Who else got parole and who else is out on furloughs? Why aren't our legislators looking at this NOW?

Anonymous said...

How about writing a limerick?

A prisoner named Dave writes a song.
We know in jail he belongs.
Ben set him free.
Are we safe, you and me?
This seems entirely wrong!

Haiku said...

A song for freedom
A letter to mock victims
No law in NMI.

Anonymous said...

It is ILLEGAL for convicts who have been classified as violent or dangerous (Diaz, with a prior for explosives, should have been so classified) to be out on any type of furlough, work release, etc. Check the DOC regulations, which are the law, in the absence of a statute. That means Diaz (and others, every day) are being let out ILLEGALLY to paint bus stops, putting the public at risk.

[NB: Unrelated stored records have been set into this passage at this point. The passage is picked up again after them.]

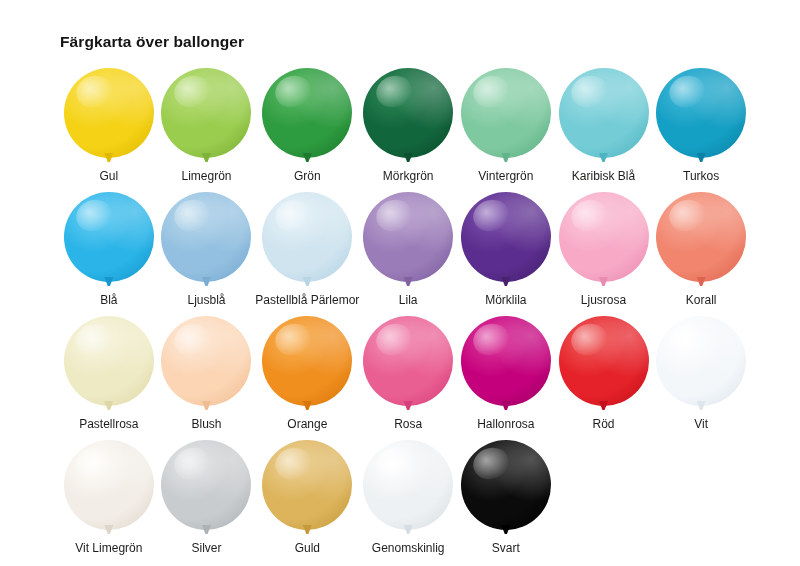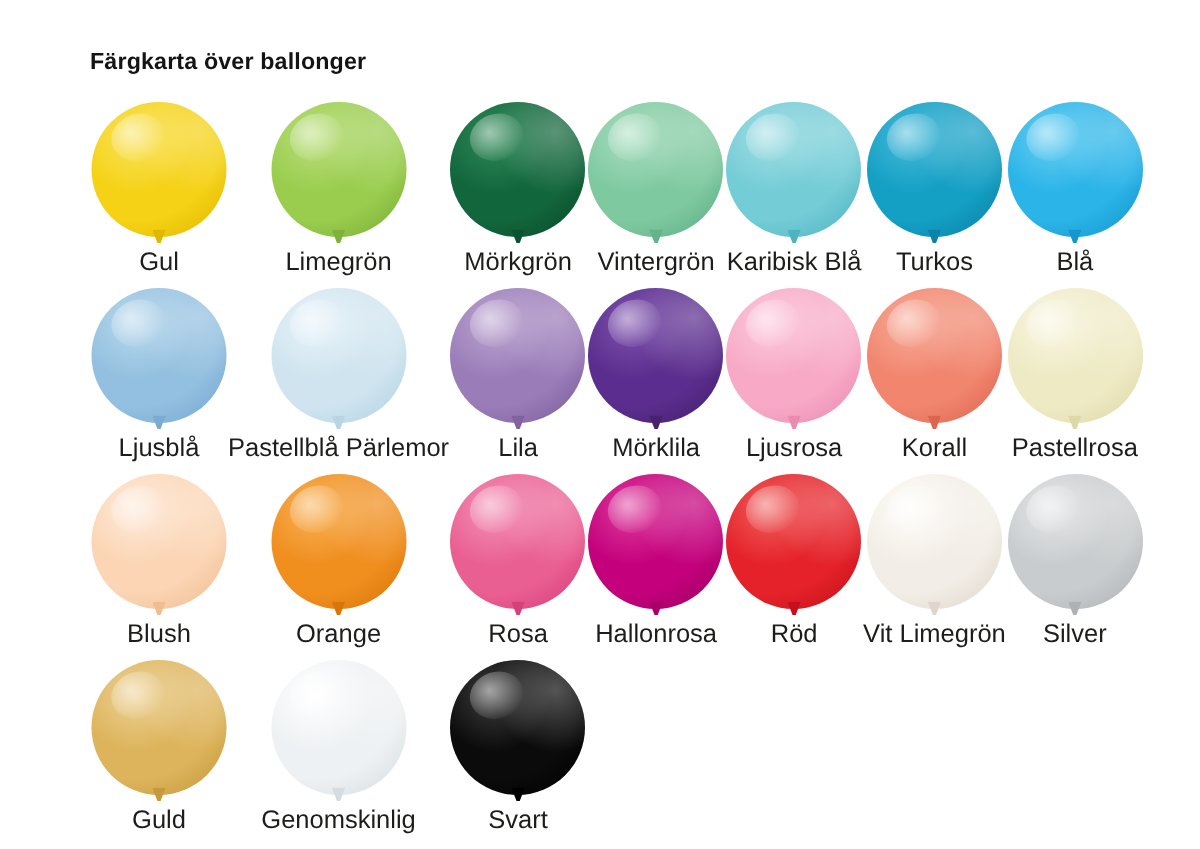"Gul" .label { font-size: 17px -> 12px }
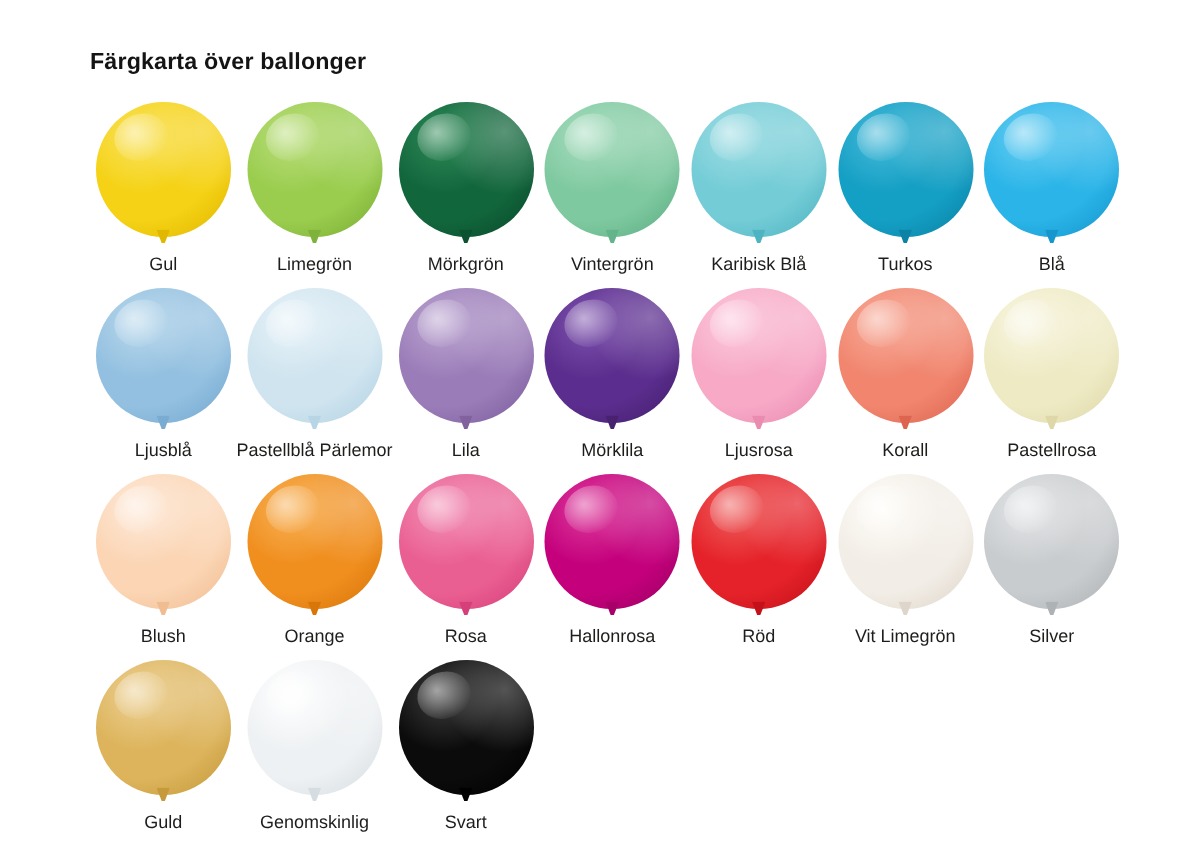"Grön" div.cell { html: none -> <div> <div> <div> <div></div> <div></div> <div></div> <div></div> </div> </div> <div>Grön</div> </div> }
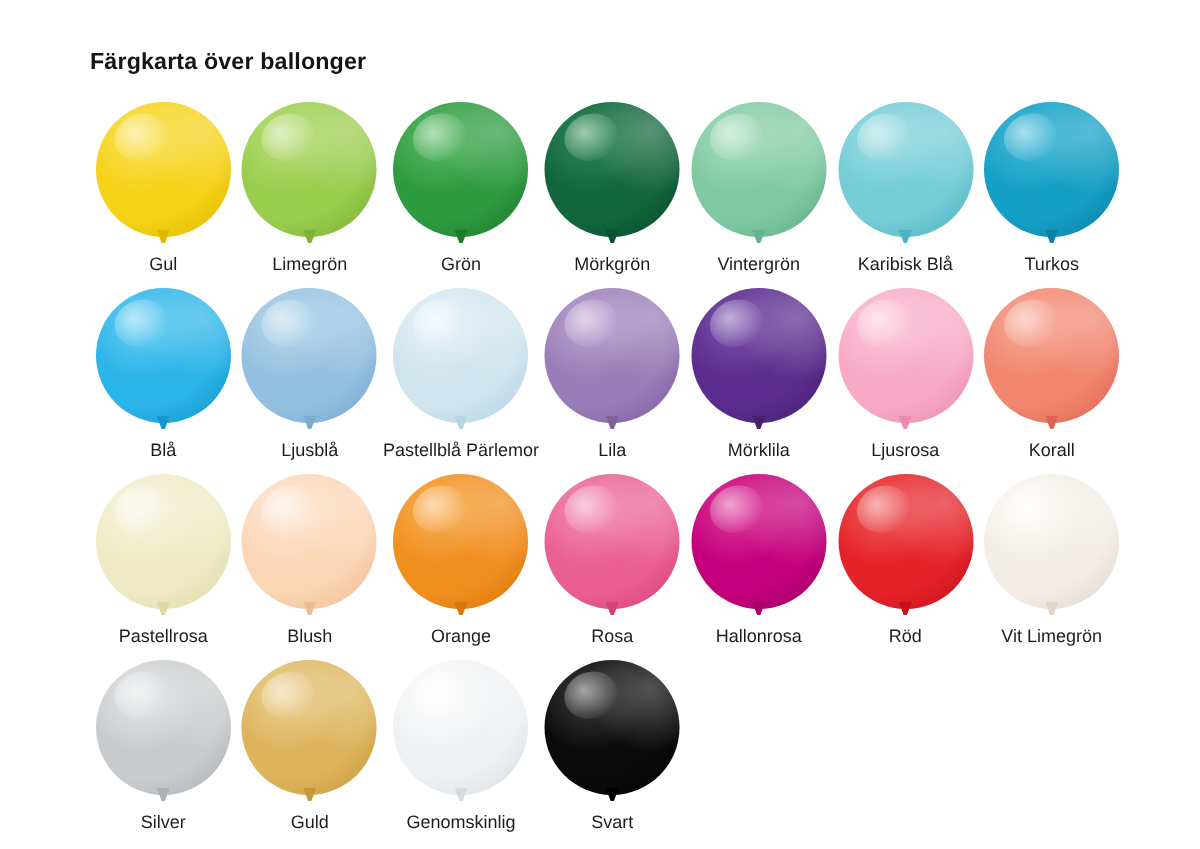"Vit" div.cell { html: none -> <div> <div> <div> <div></div> <div></div> <div></div> <div></div> </div> </div> <div>Vit</div> </div> }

Clean this up now, CNMI Legislature.

Anonymous said...

"The Michigan Parole Board voted recently to release Layman from the remainder of the 8-to-30-year sentence that he received for two counts of first-degree criminal sexual conduct."

This scumbag raped a child.

Wendy did the CNMI do something to you in another life?

I understand why Jane utterly hates the CNMI and it's people but why do you?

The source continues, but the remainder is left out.